# Graphical Models

###### COMP4670/8600 - Statistical Machine Learning - Tutorial

### Assumed knowledge
- Undirected graphical models (lectures)

### After this lab, you should be comfortable with:
- Basic operations and definitions of graphical models

Setting up the environment

In [None]:
import numpy as np
from IPython.display import display, Image

In the second part of the tutorial, we will talk about Markov random fields (MRFs).

## Markov Random Fields

Markov random fields (MRFs) are similar to Bayesian networks (BNs), but with undirected edges. This means that the causal relationships in BNs are no longer defined in MRFs. The relationship between nodes connected by an edge is only "correlational" now.

Consider an undirected grapical model.
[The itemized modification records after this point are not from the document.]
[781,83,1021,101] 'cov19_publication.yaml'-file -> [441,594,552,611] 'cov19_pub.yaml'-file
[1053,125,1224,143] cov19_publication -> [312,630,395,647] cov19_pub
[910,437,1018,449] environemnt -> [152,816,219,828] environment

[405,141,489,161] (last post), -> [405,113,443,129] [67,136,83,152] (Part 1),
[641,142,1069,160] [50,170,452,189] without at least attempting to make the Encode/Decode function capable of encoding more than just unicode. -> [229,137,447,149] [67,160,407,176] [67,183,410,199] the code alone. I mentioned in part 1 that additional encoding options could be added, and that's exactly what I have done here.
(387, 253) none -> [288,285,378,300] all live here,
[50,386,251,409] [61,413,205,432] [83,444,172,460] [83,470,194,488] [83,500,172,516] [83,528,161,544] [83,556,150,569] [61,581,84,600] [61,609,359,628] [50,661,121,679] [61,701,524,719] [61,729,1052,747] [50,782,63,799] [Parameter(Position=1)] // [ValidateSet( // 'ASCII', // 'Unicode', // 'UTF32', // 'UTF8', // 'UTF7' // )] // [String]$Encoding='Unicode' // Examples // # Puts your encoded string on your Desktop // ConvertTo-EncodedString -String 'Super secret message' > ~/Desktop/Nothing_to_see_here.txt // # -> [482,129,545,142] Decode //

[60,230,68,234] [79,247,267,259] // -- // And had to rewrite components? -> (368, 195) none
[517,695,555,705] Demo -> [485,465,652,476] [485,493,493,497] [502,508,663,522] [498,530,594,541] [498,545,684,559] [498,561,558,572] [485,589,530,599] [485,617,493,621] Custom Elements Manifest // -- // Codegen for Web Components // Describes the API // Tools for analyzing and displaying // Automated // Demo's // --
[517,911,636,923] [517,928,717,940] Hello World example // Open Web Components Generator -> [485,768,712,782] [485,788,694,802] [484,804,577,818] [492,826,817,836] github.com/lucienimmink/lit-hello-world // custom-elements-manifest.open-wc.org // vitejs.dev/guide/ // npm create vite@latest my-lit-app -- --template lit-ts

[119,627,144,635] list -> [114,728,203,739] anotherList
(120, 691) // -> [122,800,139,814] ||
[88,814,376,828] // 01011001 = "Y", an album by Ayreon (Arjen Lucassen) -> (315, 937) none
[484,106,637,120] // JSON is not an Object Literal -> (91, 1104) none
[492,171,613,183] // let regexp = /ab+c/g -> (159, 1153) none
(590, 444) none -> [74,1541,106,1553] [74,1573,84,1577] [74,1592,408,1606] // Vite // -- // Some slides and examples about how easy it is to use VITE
Let $C$ denote a *clique* of the graph, corresponding to the set of variables $\mathsf{x}_C$. We assign a *potential function* $\psi_C(\mathsf{x}_C) \geq 0$ to each set. The joint distribution of all variables in that graph is 
$$
p(\mathsf{x}) = \frac{1}{Z} \prod_{C} \psi_C(\mathsf{x}_C),
$$
where $Z = \sum_{x}\prod_{C} \psi_C(\mathsf{x}_C)$ is the *normalising constant* to ensure $p(\mathsf{x})$ sums to 1.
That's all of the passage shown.